Please copy, word for word, the line holding "Grand total | percent: -3.777 -> -1.655" and each line that follows it through the end of the entries, omitting any pictures.

DATA FOR THE TASK below:

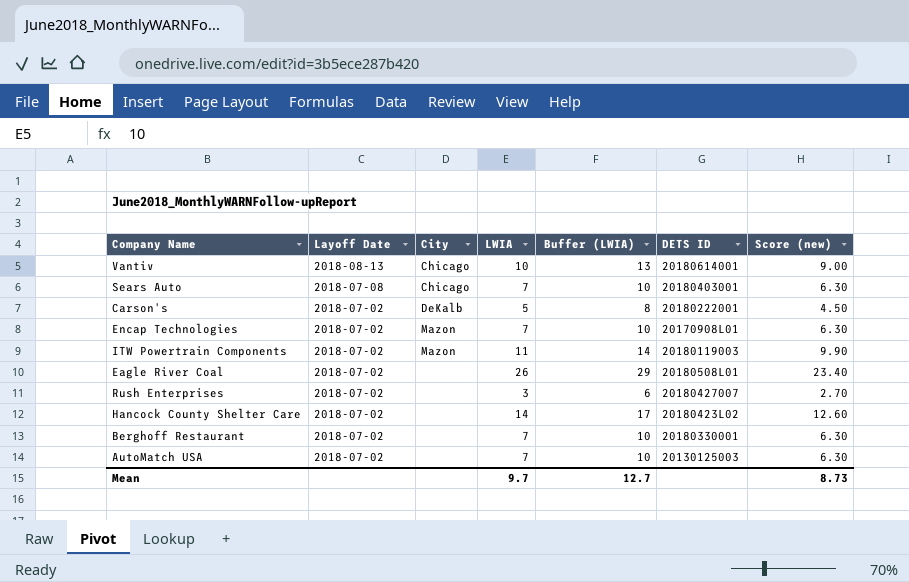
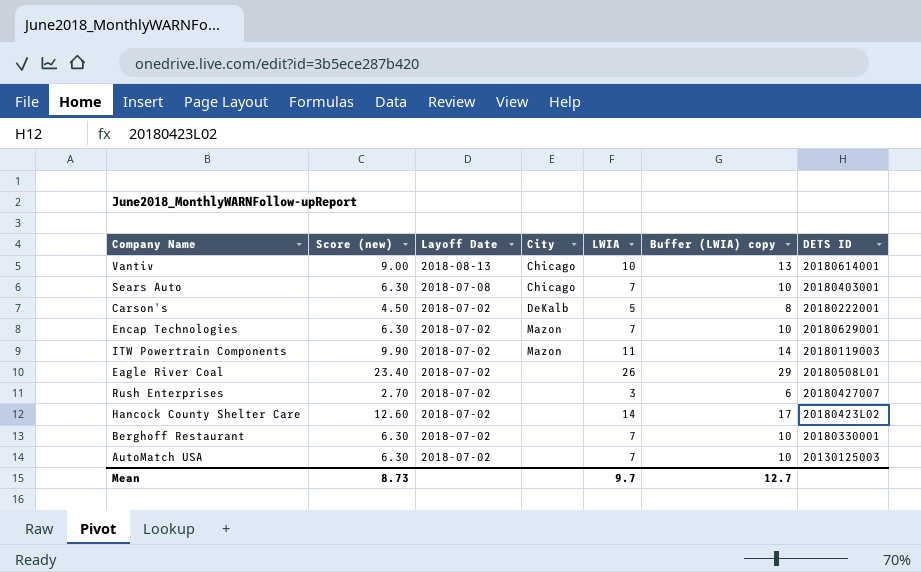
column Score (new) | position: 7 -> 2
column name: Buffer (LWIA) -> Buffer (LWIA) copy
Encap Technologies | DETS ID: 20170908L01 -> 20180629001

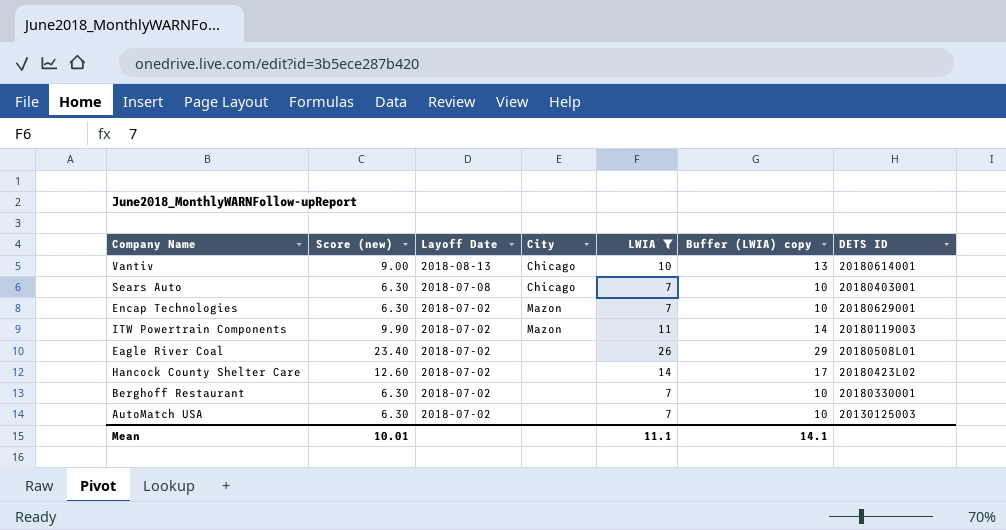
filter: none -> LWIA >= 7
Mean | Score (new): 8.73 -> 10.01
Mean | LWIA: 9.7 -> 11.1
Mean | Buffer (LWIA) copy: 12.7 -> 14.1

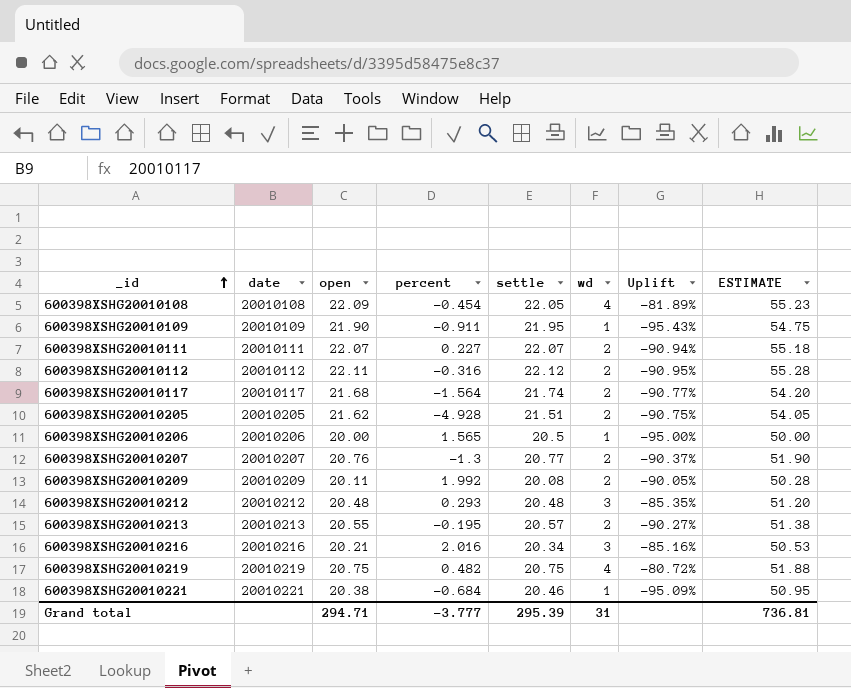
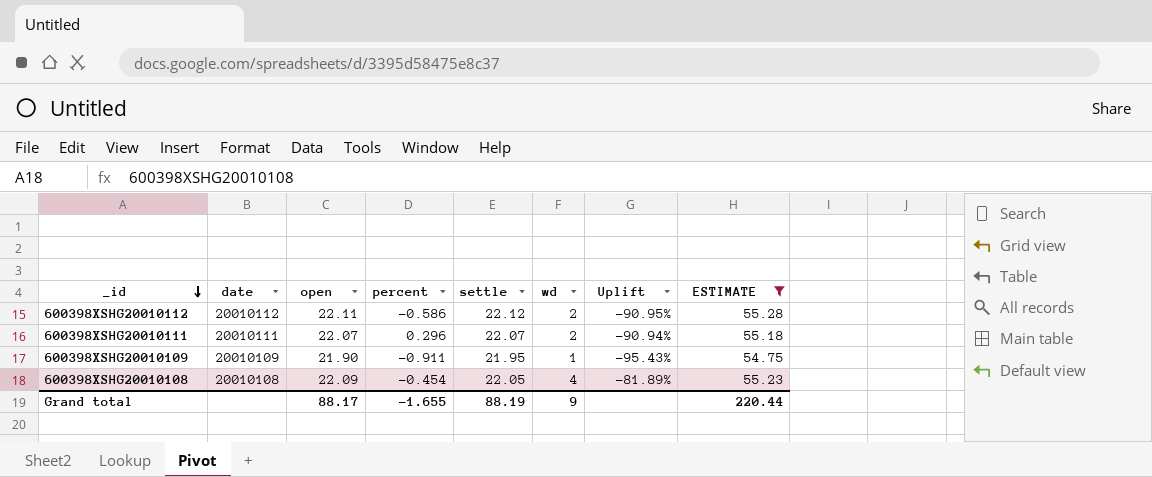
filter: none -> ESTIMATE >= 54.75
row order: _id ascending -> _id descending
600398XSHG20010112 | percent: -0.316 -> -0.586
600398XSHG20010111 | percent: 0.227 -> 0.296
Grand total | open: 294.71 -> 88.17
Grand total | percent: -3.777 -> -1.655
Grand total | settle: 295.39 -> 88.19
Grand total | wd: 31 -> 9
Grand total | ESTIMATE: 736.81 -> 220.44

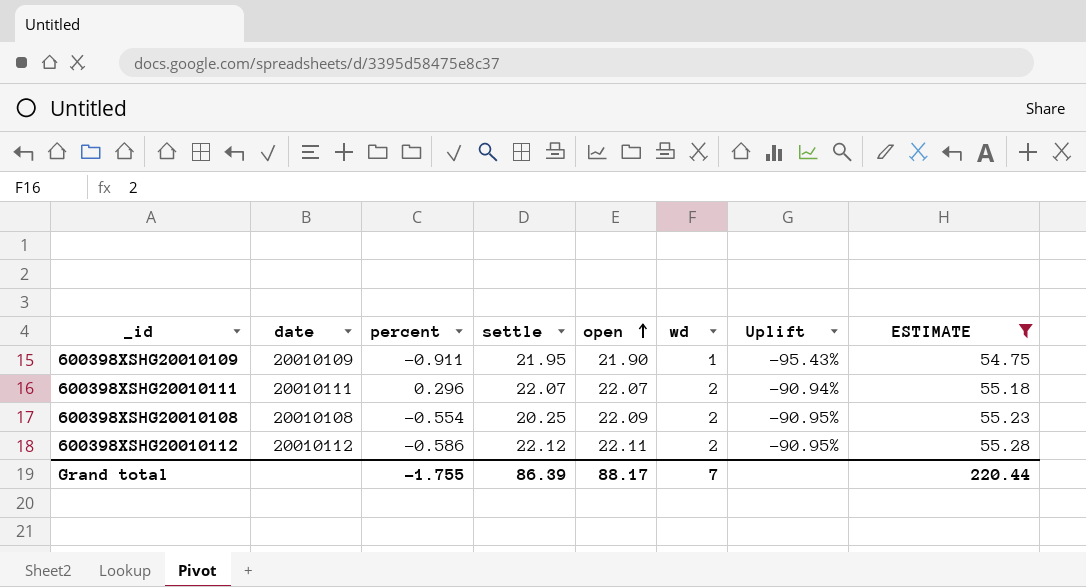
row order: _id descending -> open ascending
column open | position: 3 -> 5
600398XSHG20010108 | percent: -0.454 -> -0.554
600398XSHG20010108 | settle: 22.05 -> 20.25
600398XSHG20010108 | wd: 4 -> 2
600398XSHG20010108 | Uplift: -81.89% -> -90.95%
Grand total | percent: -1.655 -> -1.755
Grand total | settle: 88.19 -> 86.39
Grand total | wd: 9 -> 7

End of DATA FOR THE TASK.

▶ **ANSWER SPACE**
Grand total | percent: -3.777 -> -1.655
Grand total | settle: 295.39 -> 88.19
Grand total | wd: 31 -> 9
Grand total | ESTIMATE: 736.81 -> 220.44

row order: _id descending -> open ascending
column open | position: 3 -> 5
600398XSHG20010108 | percent: -0.454 -> -0.554
600398XSHG20010108 | settle: 22.05 -> 20.25
600398XSHG20010108 | wd: 4 -> 2
600398XSHG20010108 | Uplift: -81.89% -> -90.95%
Grand total | percent: -1.655 -> -1.755
Grand total | settle: 88.19 -> 86.39
Grand total | wd: 9 -> 7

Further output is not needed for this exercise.